Well this was the year for a new experience for my oldest daughter, Rachel. 2015 was the year that I introduced her to Black Friday shopping.
For the past six years, I have ventured out before the sun was up by myself (while occasionally meeting up with a friend or family member) to be part of the madness for finding the best deals. I must say that I have never waited hours (or more than probably 20 minutes) in line for ANYTHING on Black Friday….but I don’t judge those who do! For me, it has been an opportunity to be really productive within a few hours and get some gifts crossed off my list.
So this year I was thrilled that Rachel wanted to join me! Honestly, I wasn’t in search of a particular item like I was in years past, so I considered staying home in my pajamas and shopping online like many other wise people do. However Rachel was so excited about Black Friday shopping that I decided spending one-on-one time with her was definitely worth the lack of sleep I would suffer from the next day.
It. Was. Awesome. She sat with me on my in-law’s living room floor as we skimmed the ads for gifts our family would like. Then she made a list of everyone on our list and gift suggestions for each person. Then she wrote down our “route” for which stores we would go to based on what time each store opened and when certain deals ended. After we (well….mostly she) made our plan of attack, she set her alarm on her watch and woke me up at 4:30 a.m. I loved it! I barely even had to think! She made our list, had ideas for gifts each person would enjoy, and even told me what time she would wake me up in the morning. My job was just to drive…and to pay.
For me, the best part of our Black Friday shopping day together was getting to see Rachel’s “love language” in full action. A few years ago, I read the best-selling book “The 5 Love Languages of Children”, by author Gary Chapman who teaches parents how to meet the emotional needs of their children by learning what he calls their love languages. Chapman gives insight into five primary ways that people feel loved emotionally, and these can be applied to all types of relationships from parenting to marriage to work relationships. He has written several books on these various relationships.
Chapman shares, “In raising children, everything depends on the love relationship between the parent and child. Nothing works well if a child’s love needs are not met. Only the child who feels genuinely loved and cared for can do his or her best.

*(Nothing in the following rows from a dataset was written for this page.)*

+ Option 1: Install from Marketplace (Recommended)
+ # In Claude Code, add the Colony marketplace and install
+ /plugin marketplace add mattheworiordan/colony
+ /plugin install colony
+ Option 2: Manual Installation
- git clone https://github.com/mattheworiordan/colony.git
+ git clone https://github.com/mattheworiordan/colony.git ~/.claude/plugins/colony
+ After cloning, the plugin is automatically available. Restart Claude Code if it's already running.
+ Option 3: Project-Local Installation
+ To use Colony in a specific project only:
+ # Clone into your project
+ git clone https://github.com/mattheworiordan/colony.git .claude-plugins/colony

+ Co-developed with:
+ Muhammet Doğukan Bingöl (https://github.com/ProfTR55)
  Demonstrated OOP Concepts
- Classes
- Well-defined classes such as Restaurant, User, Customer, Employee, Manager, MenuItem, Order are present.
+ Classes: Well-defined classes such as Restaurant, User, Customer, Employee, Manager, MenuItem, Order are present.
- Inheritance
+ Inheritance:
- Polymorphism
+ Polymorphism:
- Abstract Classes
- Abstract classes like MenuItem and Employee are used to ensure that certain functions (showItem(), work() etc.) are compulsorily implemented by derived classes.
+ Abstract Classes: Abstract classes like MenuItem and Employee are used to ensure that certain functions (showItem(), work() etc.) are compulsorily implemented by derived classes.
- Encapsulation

You may truly love your child, but unless he or she feels it – unless you speak the love language that communicates to her your love – he or she will not feel loved.” He also describes it as a “love tank” and making sure your child’s “love tank” is always filled up by showing them they are loved through that child’s unique love language.
While all of the languages are equally important in making a child feel loved unconditionally and parents should demonstrate all of these in a healthy way to their children, each person has one or two of these that makes them feel more special and loved than the others.
The 5 love languages are:
Words of Affirmation
Acts of Service
Each person has their own way of giving and receiving love. What parents need to remember is to focus on learning the love language of their child, because their child’s love language is often different than their own. Chapman also discusses how this affects the child’s anger, the child’s learning, and with discipline.

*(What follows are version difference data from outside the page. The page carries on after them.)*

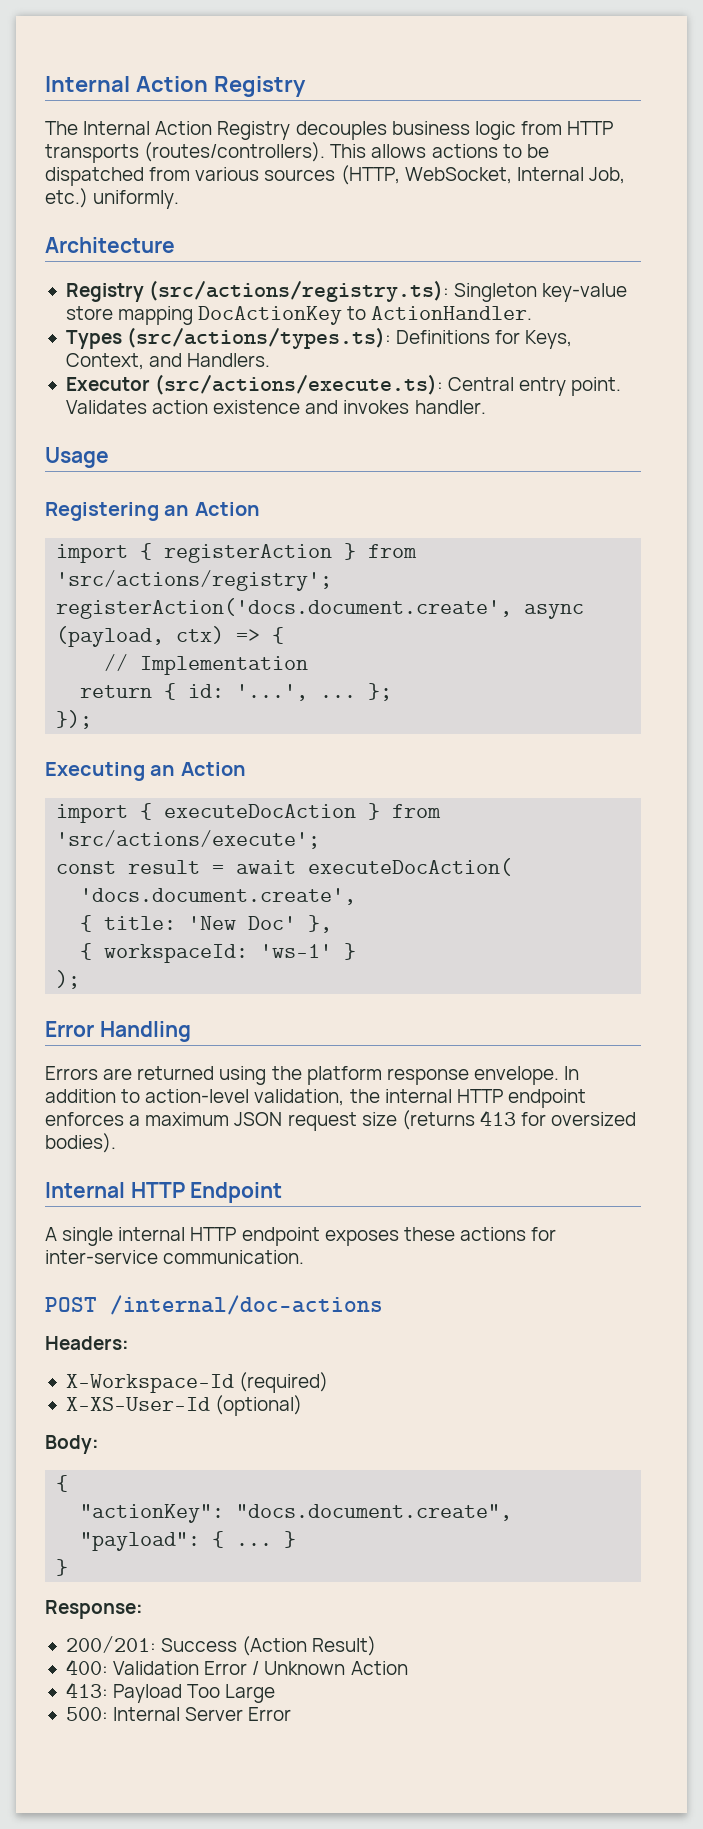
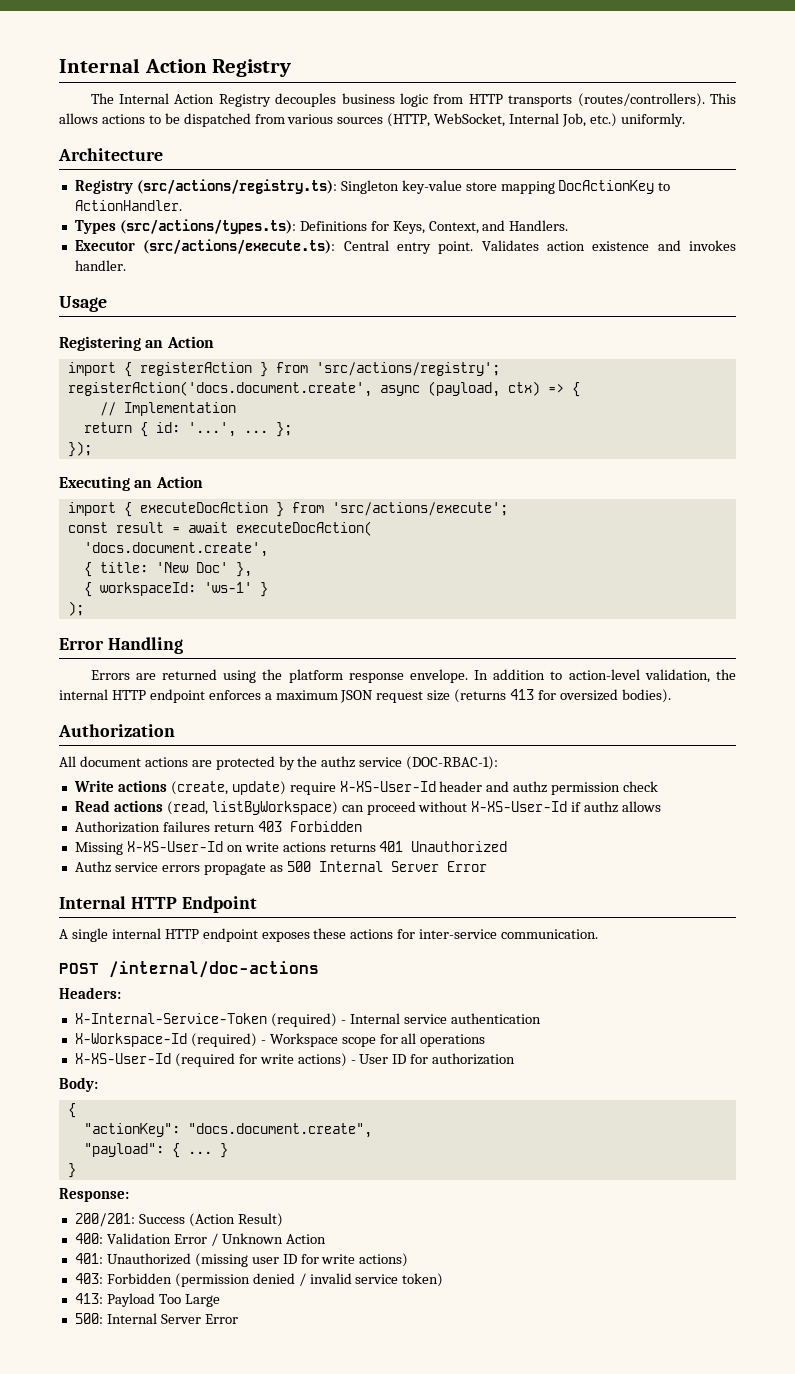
  In addition to action-level validation, the internal HTTP endpoint enforces a maximum JSON request size (returns 413 for oversized bodies).
+ Authorization
+ All document actions are protected by the authz service (DOC-RBAC-1):
+ Write actions (create, update) require X-XS-User-Id header and authz permission check
+ Read actions (read, listByWorkspace) can proceed without X-XS-User-Id if authz allows
+ Authorization failures return 403 Forbidden
+ Missing X-XS-User-Id on write actions returns 401 Unauthorized
+ Authz service errors propagate as 500 Internal Server Error
- X-Workspace-Id (required)
- X-XS-User-Id (optional)
+ X-Internal-Service-Token (required) - Internal service authentication
+ X-Workspace-Id (required) - Workspace scope for all operations
+ X-XS-User-Id (required for write actions) - User ID for authorization
+ 401: Unauthorized (missing user ID for write actions)
+ 403: Forbidden (permission denied / invalid service token)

My love language is “Acts of Service”, but I need to remember that Rachel’s love language is different than mine. Rachel’s love language is “Gifts”. Wait…why is this a love language? Doesn’t everyone love to receive gifts?
Here are a few examples of how having the love language of “gifts” is about more than just getting a lot of presents. Rachel keeps everything anyone has ever given to her and keeps them in a special place…even pretty much every birthday card she has ever received is in a special box in her closet. I love that she truly treasures and appreciates gifts that people have given her, and she remembers exactly who gave it to her and for what occasion. She also is very sincere and puts a lot of thought into giving gifts to others and is always showing love through simple gestures like putting flowers from the garden in a vase or making artwork for family and friends.
The “5 Love Languages” has been a great tool for helping me gain insight into my husband and daughters, because each of us has a different love language. Whether your child is 5 or 15 or even 25, it is not too late to gain this valuable insight and build a stronger relationship with your child. Free resources are available at www.5lovelanguages.com to help determine not just your own love language but also your child’s, grandchild’s, spouse’s, and really anyone with whom you have a relationship.
Psalm 139: 13-14 “For you created my inmost being; you knit me together in my mother’s womb. I praise you because I am fearfully and wonderfully made; your works are wonderful, I know that full well.”